`ai_classify` function

Applies to: Databricks SQL Databricks Runtime

The ai_classify() function classifies text content according to custom labels you provide. You can use simple label names for basic classification, or add label descriptions and instructions to improve accuracy for use cases like customer support routing, document categorization, and content analysis.

The function accepts text or VARIANT output from other AI functions like ai_parse_document, enabling composable workflows.

For a UI version to iterate on ai_classify, see Classification.

Requirements

Apache 2.0 license

The underlying models that might be used at this time are licensed under the Apache 2.0 License, Copyright © The Apache Software Foundation. Customers are responsible for ensuring compliance with applicable model licenses.

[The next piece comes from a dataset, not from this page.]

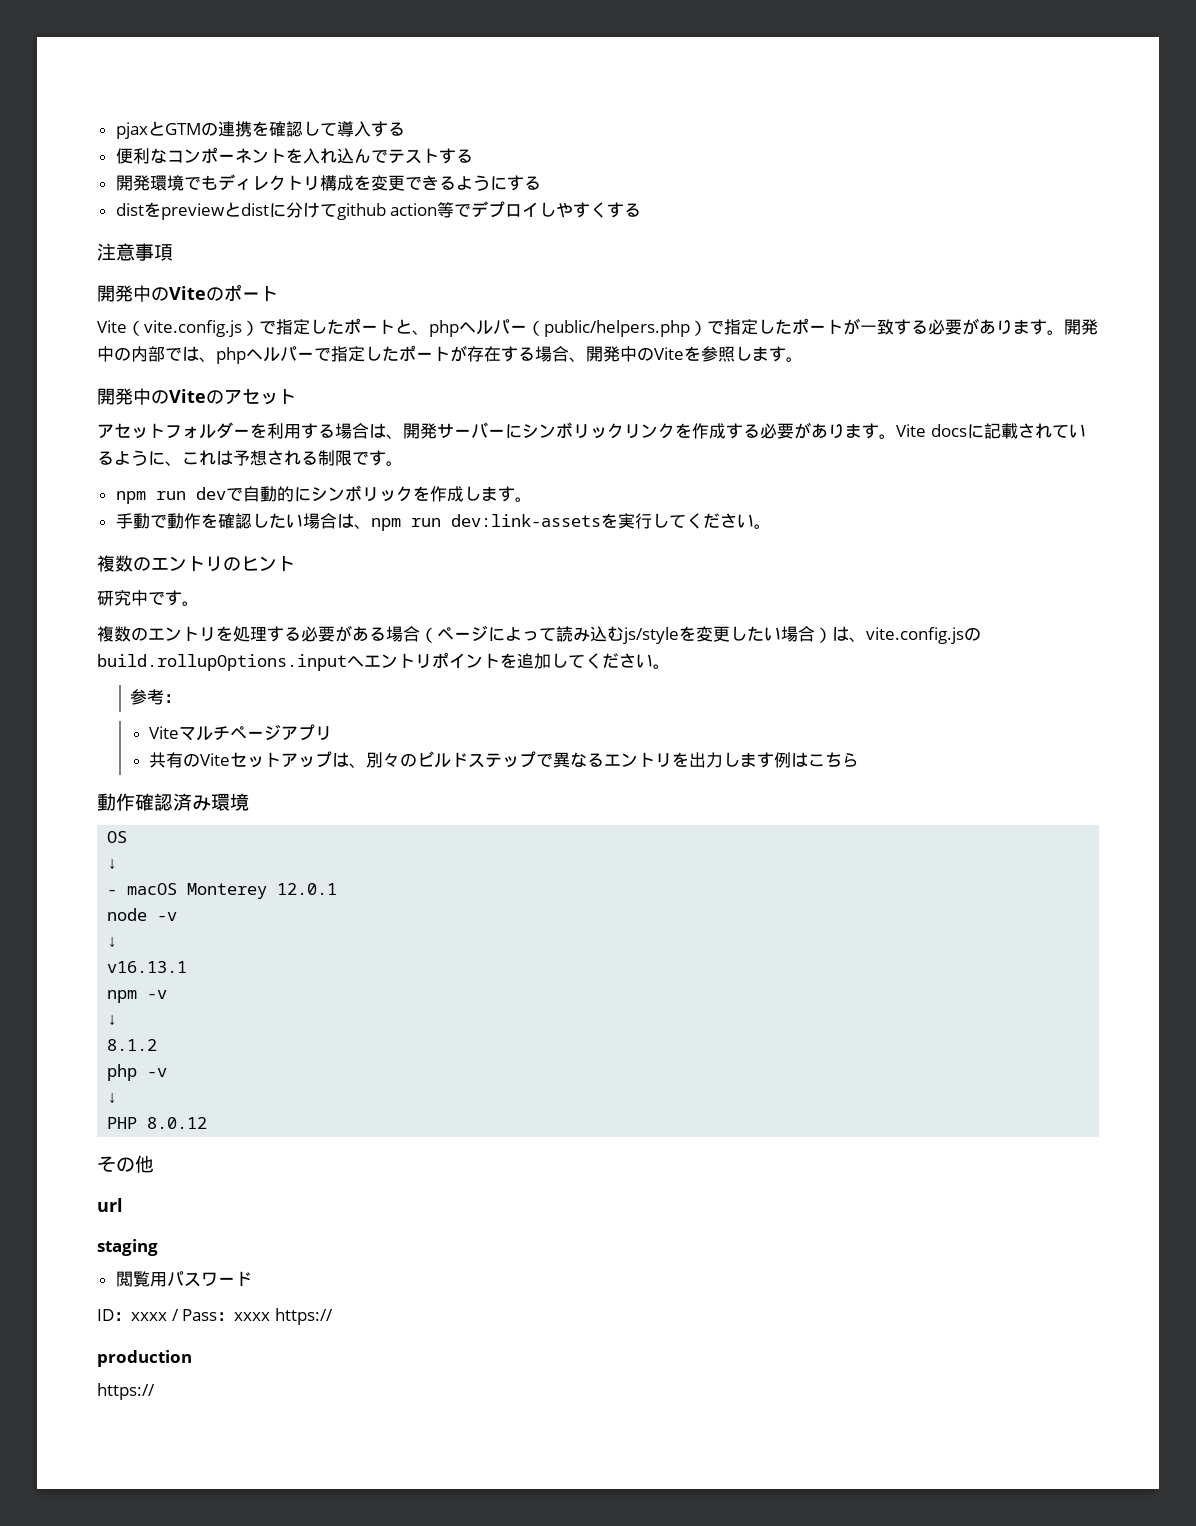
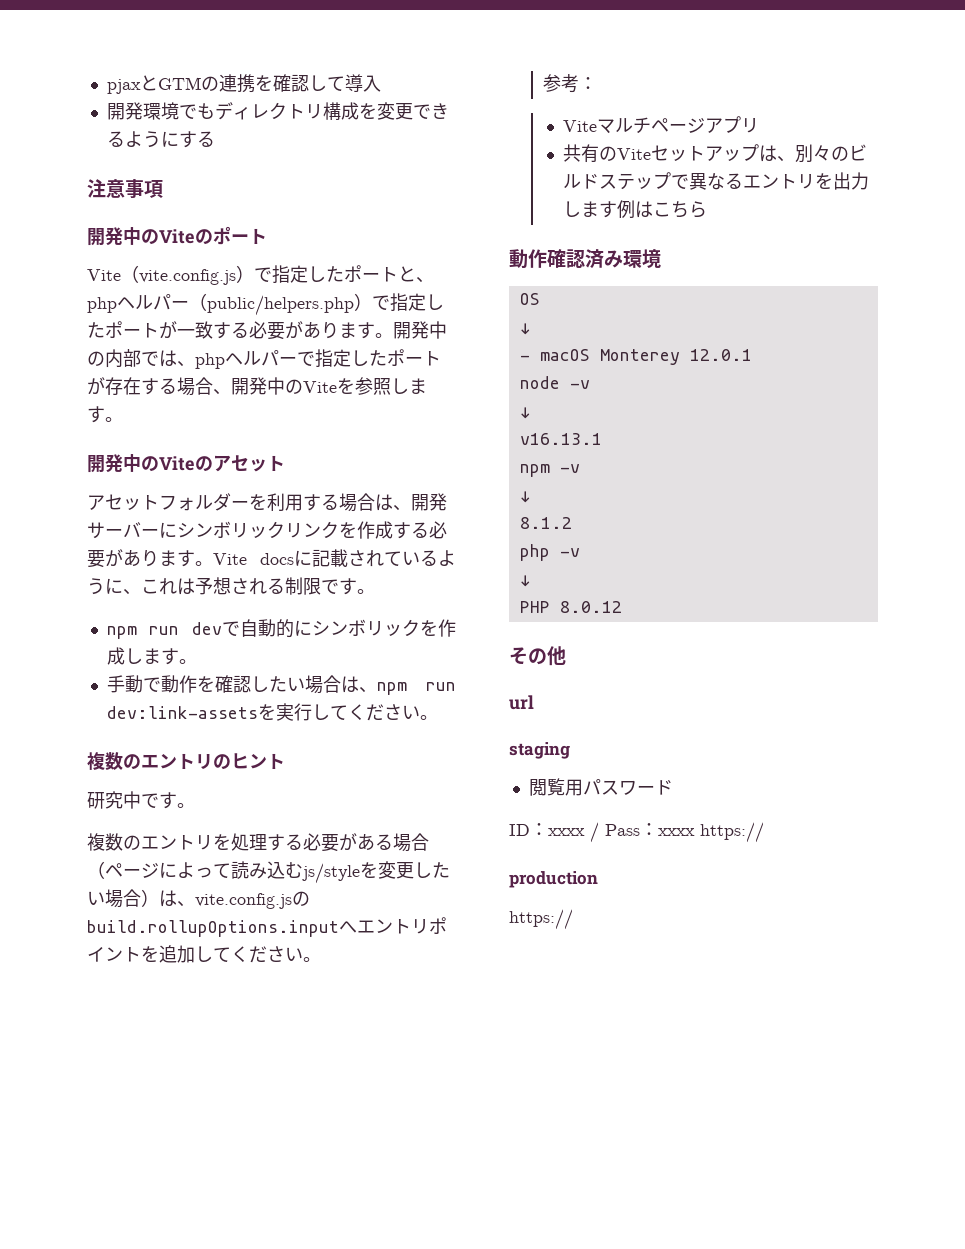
[370,121,405,137] [115,147,473,164] する // 便利なコンポーネントを入れ込んでテストする -> (381, 83) none
[115,201,642,220] // distをpreviewとdistに分けてgithub action等でデプロイしやすくする -> (215, 139) none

Databricks recommends reviewing these licenses to ensure compliance with any applicable terms. If models emerge in the future that perform better according to Databricks's internal benchmarks, Databricks might change the model (and the list of applicable licenses provided on this page).

The model powering this function is made available using Model Serving Foundation Model APIs. See Applicable model terms for information about which models are available on Databricks and the licenses and policies that govern the use of those models.

If models emerge that perform better according to Databricks's internal benchmarks, Databricks might change the models and update the documentation.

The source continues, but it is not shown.